There is a difference between having something to say and just stacking up links. I thought Google's parsing was sophisticated enough for that sort of AI distinction, perhaps a bit of natural language processing, secret sauce, what-have-you.
I DON'T accept other hierarchies of influence corrupting that data set. I want to trust Google's code crunch, if not its people (it's not personal; humans are more fallible than algorithms).
So why are my own archives disappearing from my own custom Google Adsense search?
Has someone judged my words insignificant outside the realm of algorithm-link-crunching-formulas? Has the link crunching formula returned to aspects of the old 1990's HTML Metatag days, where whole pages are no longer scanned for the big crunch, but whole books are?
OR (and I suspect this is the more likely culprit), has the shift in Typepad's server processing made archives older than 30 days fall off the Google universe on subsequent crawls?
I may not be technically adept enough to understand exactly how that might happen, except to guess that in dynamic processing in the CMS (what Six Apart added to Movable Type with 3.0), PERMALINKS are no longer treated as INDIVIDUAL PAGE ARCHIVES. By creating those archive pages only on the fly when someone links to them, does that mean the PERMALINK is virtual? If archives are not "real" Permalinks, would that be why Google thinks they're no longer present on the Internet?
Thing is, my backlist, my archive, is part of my revenue model here. If I'm a Google Adsense user, and I'm directly invoking the LONG TAIL in creating an archive meant to have long-term value, and my archive is being removed from the Internet record, I'm screwed.
Or I have to look for a new blog content management system.

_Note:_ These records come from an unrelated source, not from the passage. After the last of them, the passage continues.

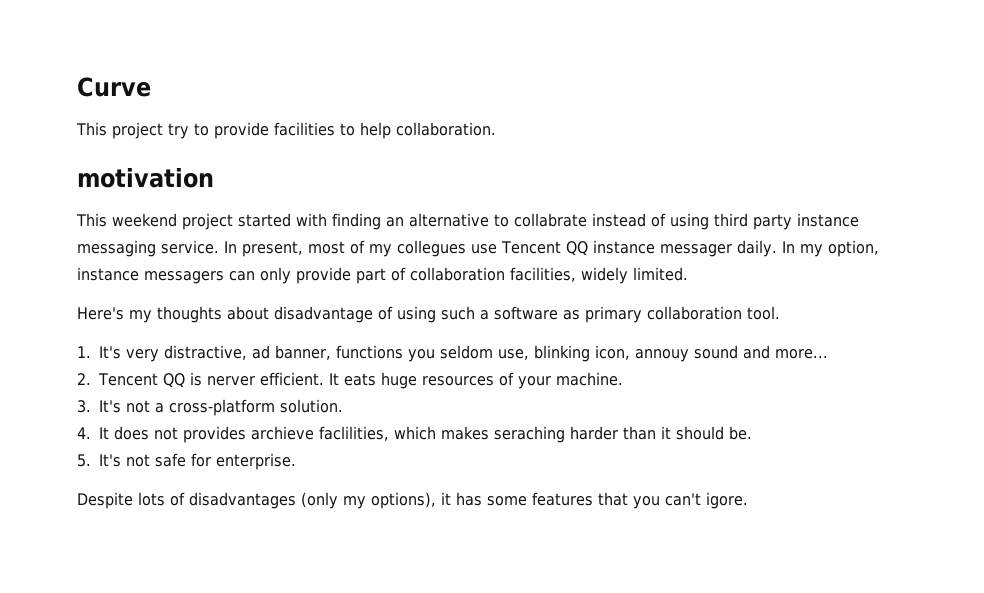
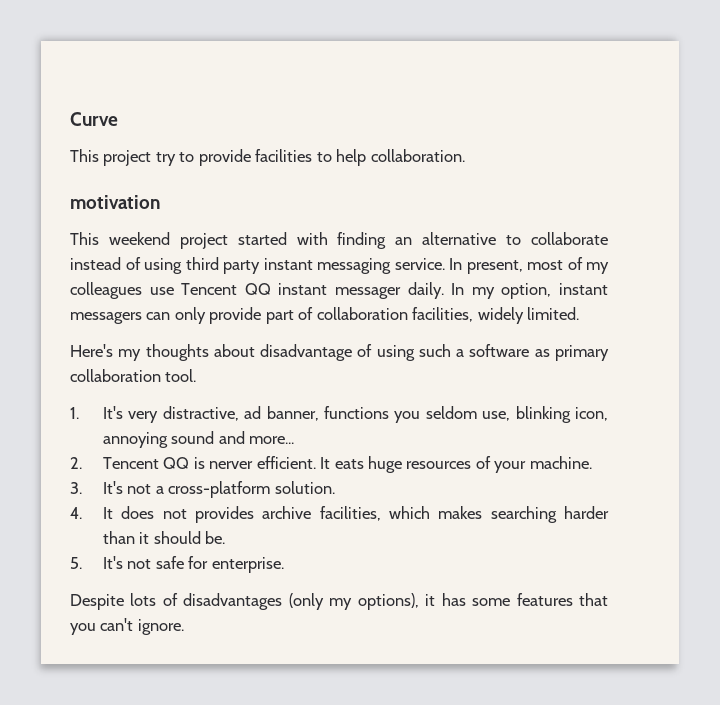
- This weekend project started with finding an alternative to collabrate instead of using third party instance messaging service.
+ This weekend project started with finding an alternative to collaborate instead of using third party instant messaging service.
- In present, most of my collegues use Tencent QQ instance messager daily.
+ In present, most of my colleagues use Tencent QQ instant messager daily.
- In my option, instance messagers can only provide part of collaboration facilities, widely limited.
+ In my option, instant messagers can only provide part of collaboration facilities, widely limited.
- 1. It's very distractive, ad banner, functions you seldom use, blinking icon, annouy sound and more...
+ 1. It's very distractive, ad banner, functions you seldom use, blinking icon, annoying sound and more...
- 4. It does not provides archieve faclilities, which makes seraching harder than it should be.
+ 4. It does not provides archive facilities, which makes searching harder than it should be.
- Despite lots of disadvantages (only my options), it has some features that you can't igore.
+ Despite lots of disadvantages (only my options), it has some features that you can't ignore.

If this problem extends beyond Typepad's borders, then the development is even more ominous for the social phenomenon of the blogosphere. To de-rank older blog archives, to ERASE them, across the board, from the Google crawl of record, is a POLITICAL DECISION TO ATTACK THE LONG TERM INFLUENCE OF SUCH SITES.

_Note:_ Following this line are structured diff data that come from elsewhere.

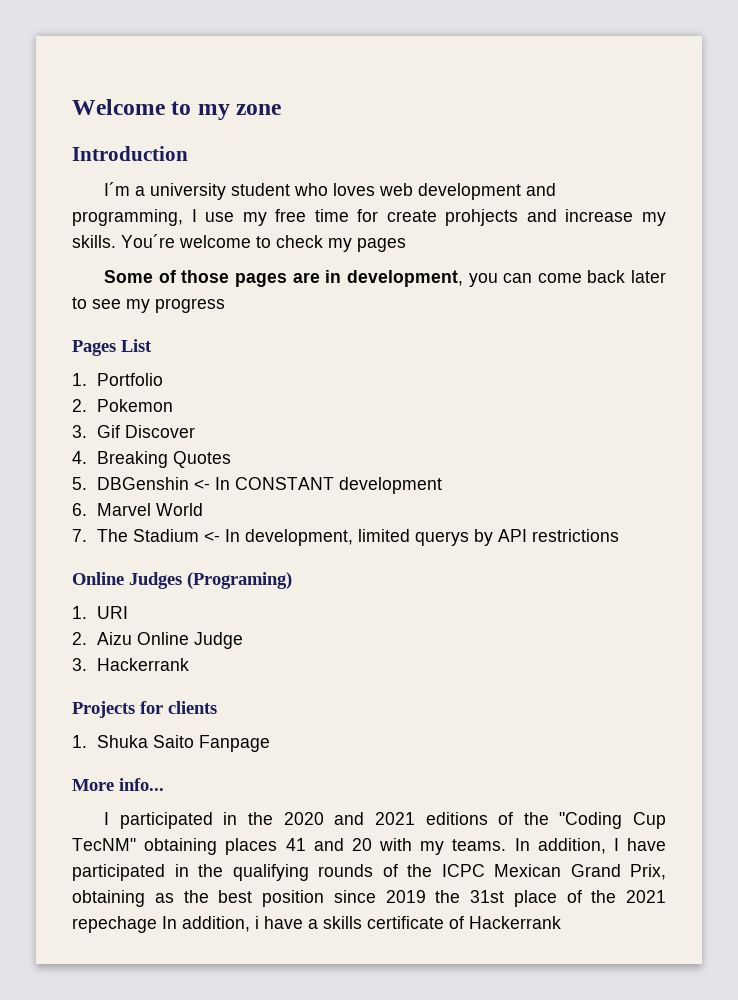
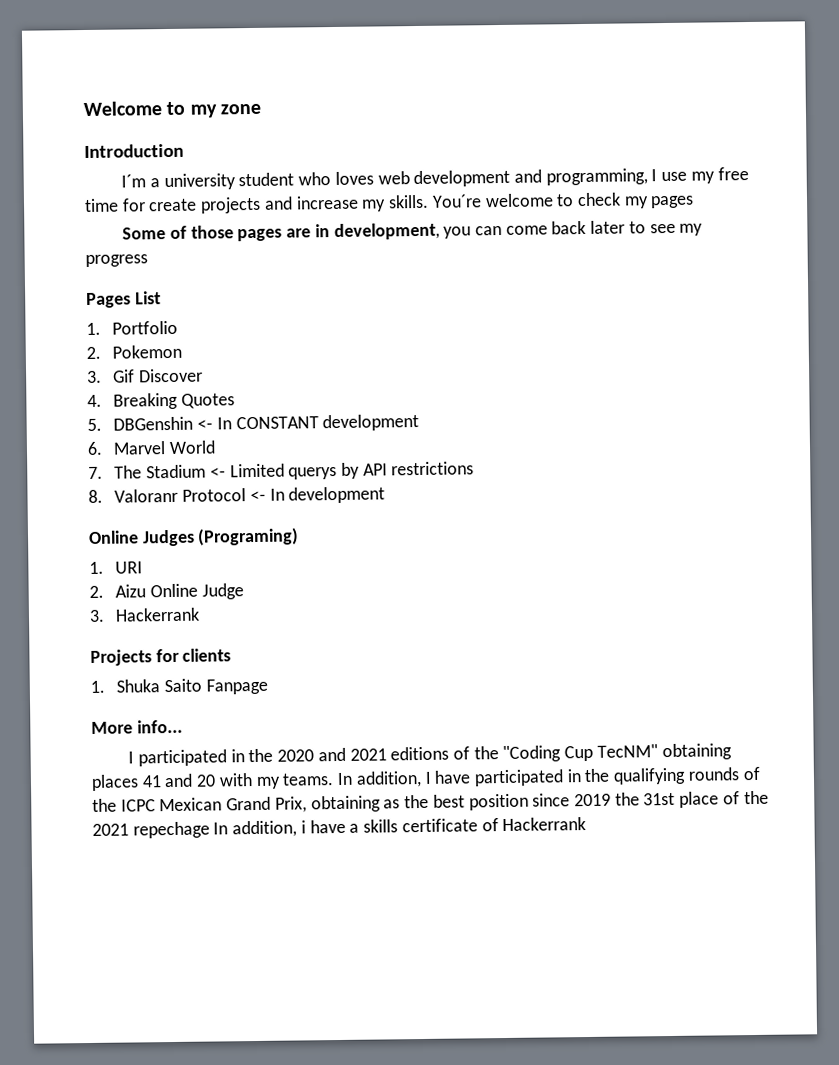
- I´m a university student who loves web development and programming, I use my free time for create prohjects and increase my skills.
+ I´m a university student who loves web development and programming, I use my free time for create projects and increase my skills.
- 7. The Stadium <- In development, limited querys by API restrictions
+ 7. The Stadium <- Limited querys by API restrictions
+ 8. Valoranr Protocol <- In development

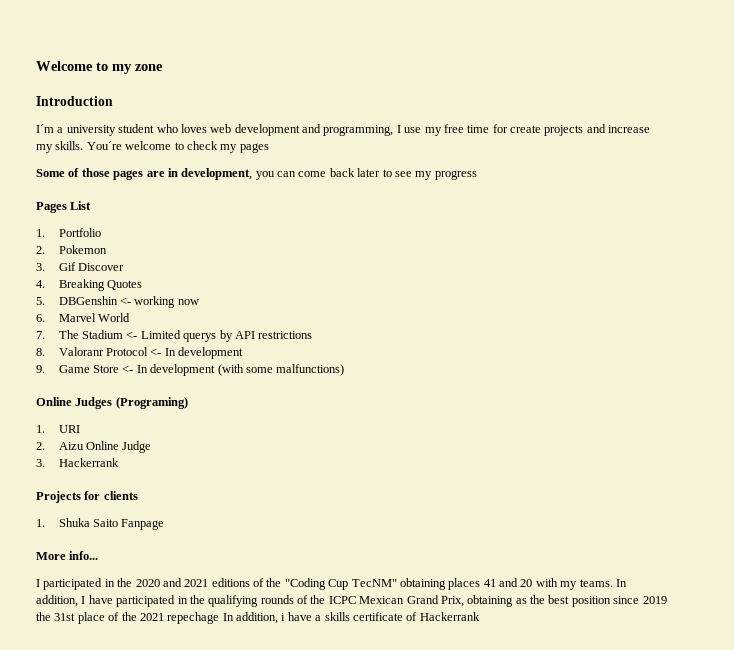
- 5. DBGenshin <- In CONSTANT development
+ 5. DBGenshin <- working now
+ 9. Game Store <- In development (with some malfunctions)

In my dissertation and beyond, I started calling this "the politics of deep structure interfaces," where seemingly benign interface design issues have far-reaching political ramifications, just like the overpasses designed by Robert Moses on roads to Long Island were deliberately made a few inches shorter than the clearance needed for NYC buses, effecting a kind of social segregation for lower income people to be able to travel to those areas.

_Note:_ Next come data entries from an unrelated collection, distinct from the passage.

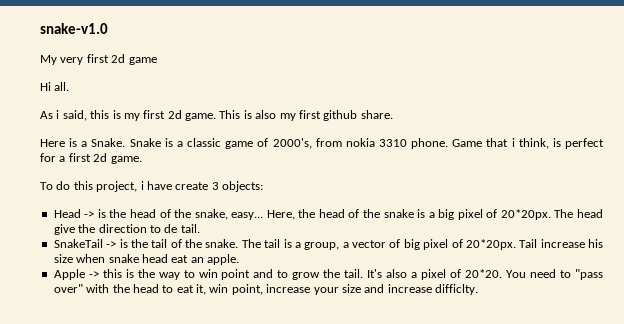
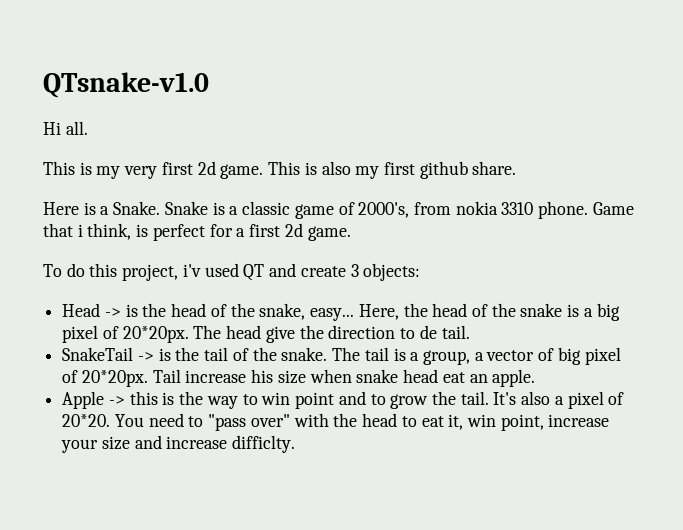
- snake-v1.0
- My very first 2d game
+ QTsnake-v1.0
  Hi all.
- As i said, this is my first 2d game.
+ This is my very first 2d game.
- To do this project, i have create 3 objects:
+ To do this project, i'v used QT and create 3 objects:

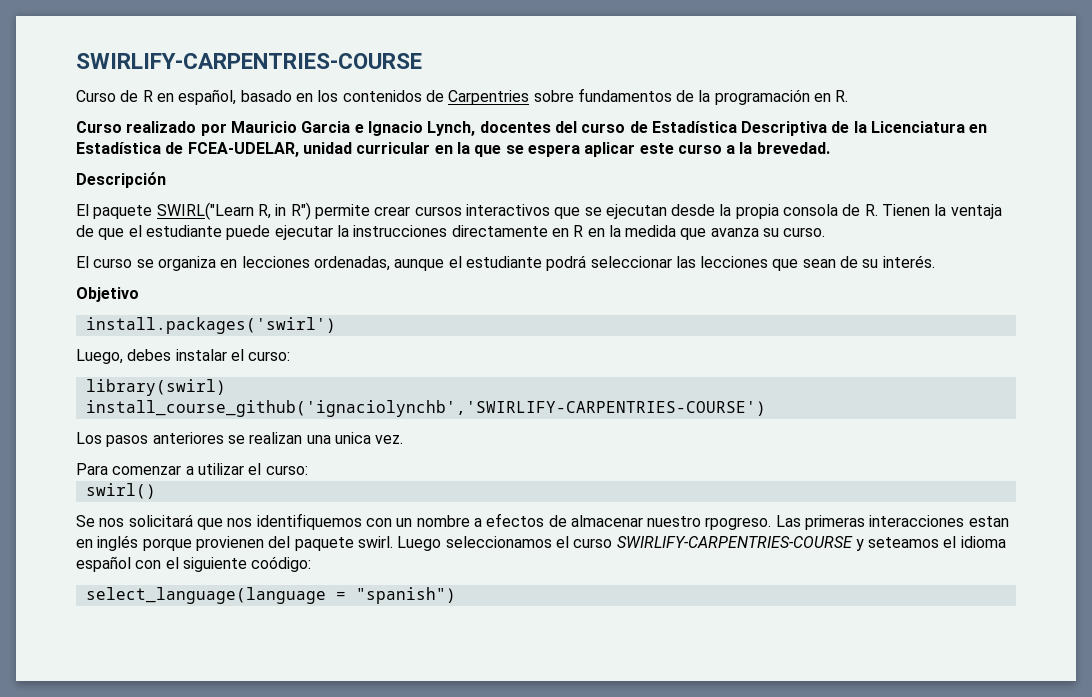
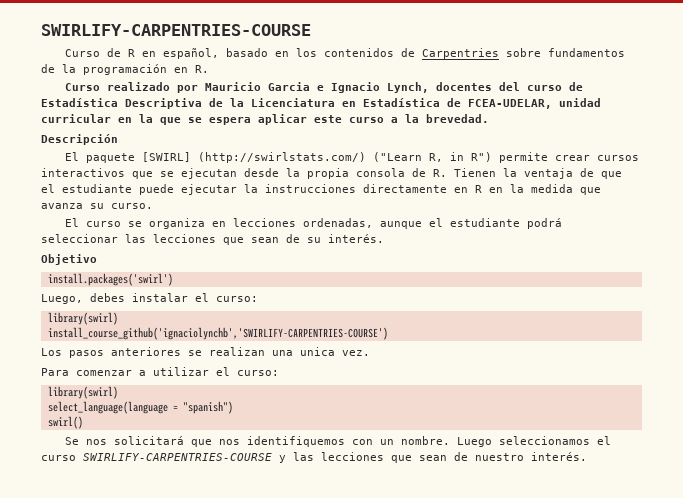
- El paquete SWIRL("Learn R, in R") permite crear cursos interactivos que se ejecutan desde la propia consola de R. Tienen la ventaja de que el estudiante puede ejecutar la instrucciones directamente en R en la medida que avanza su curso.
+ El paquete [SWIRL] (http://swirlstats.com/) ("Learn R, in R") permite crear cursos interactivos que se ejecutan desde la propia consola de R. Tienen la ventaja de que el estudiante puede ejecutar la instrucciones directamente en R en la medida que avanza su curso.
  Para comenzar a utilizar el curso:
+ library(swirl)
+ select_language(language = "spanish")
- Se nos solicitará que nos identifiquemos con un nombre a efectos de almacenar nuestro rpogreso. Las primeras interacciones estan en inglés porque provienen del paquete swirl.
+ Se nos solicitará que nos identifiquemos con un nombre.
- Luego seleccionamos el curso SWIRLIFY-CARPENTRIES-COURSE y seteamos el idioma español con el siguiente coódigo:
- select_language(language = "spanish")
+ Luego seleccionamos el curso SWIRLIFY-CARPENTRIES-COURSE y las lecciones que sean de nuestro interés.

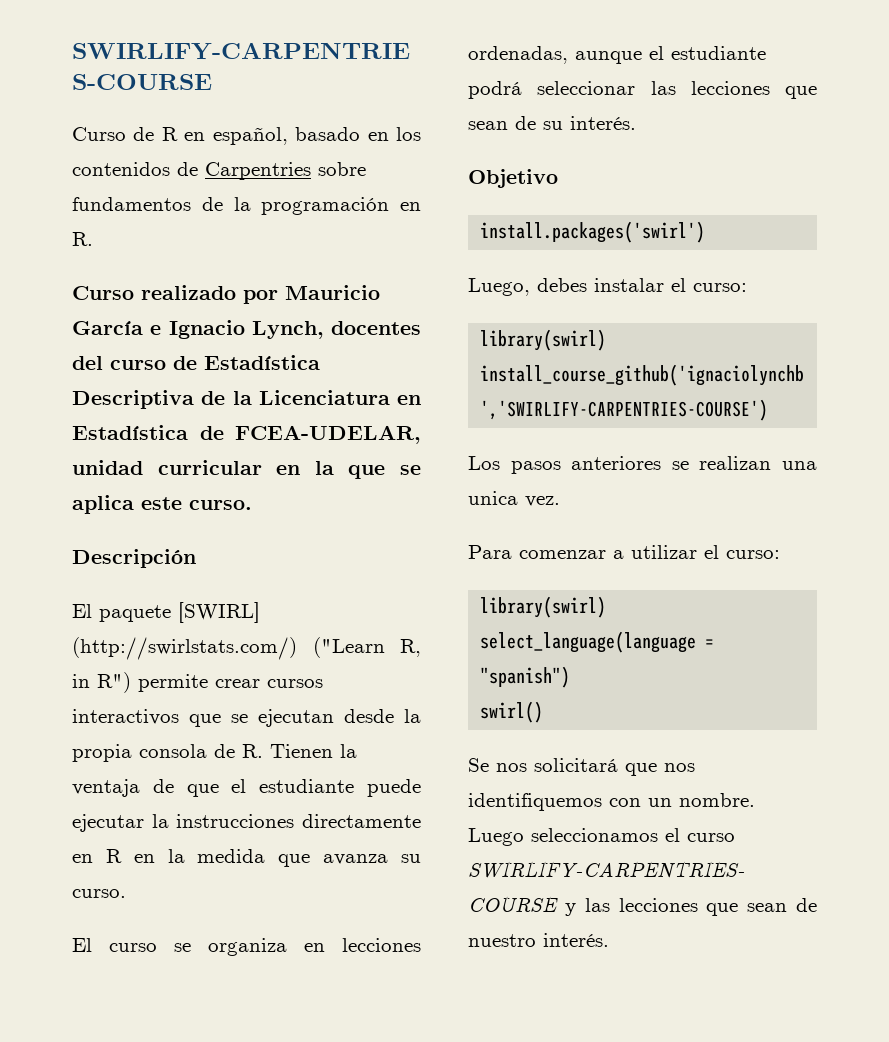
- Curso realizado por Mauricio Garcia e Ignacio Lynch, docentes del curso de Estadística Descriptiva de la Licenciatura en Estadística de FCEA-UDELAR, unidad curricular en la que se espera aplicar este curso a la brevedad.
+ Curso realizado por Mauricio García e Ignacio Lynch, docentes del curso de Estadística Descriptiva de la Licenciatura en Estadística de FCEA-UDELAR, unidad curricular en la que se aplica este curso.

If Long Tail blog archives disappear from Google, it is effectively the same as if our Blog City Buses are prevented from getting to Media Parity Long Island because of the "benign" technology of Robert Moses's overpass design.
Somebody's lowering the height of the overpasses. Is it Typepad, or Google?
Perhaps someone from Typepad or Google will see this and set me straight. I sure do hope they do it before this post vanishes into search engine oblivion.
Jeff Said,
May 16, 2006 @ 6:36 pm
Matt,
I know google is not giving us webmasters a full picture with the link command. I did the link command on yahoo and msn and I noticed some scraper sites copied my content and added some links to a few of my websites. I have a feeling google is looking at these links as questionable. I am in the process of emailing these scraper sites webmasters and getting the links removed because I did not request to put them there and they violated copywrite by taking our content.
Since google crawls better than msn and yahoo, will there be a way in the future for us webmasters to see these links? Honestly right now if a competitor wants to silently tank a websites rankings in google all they need to do is drop a bunch of bad links. Without google giving us webmasters the ability to see the links we may never even know this could happen.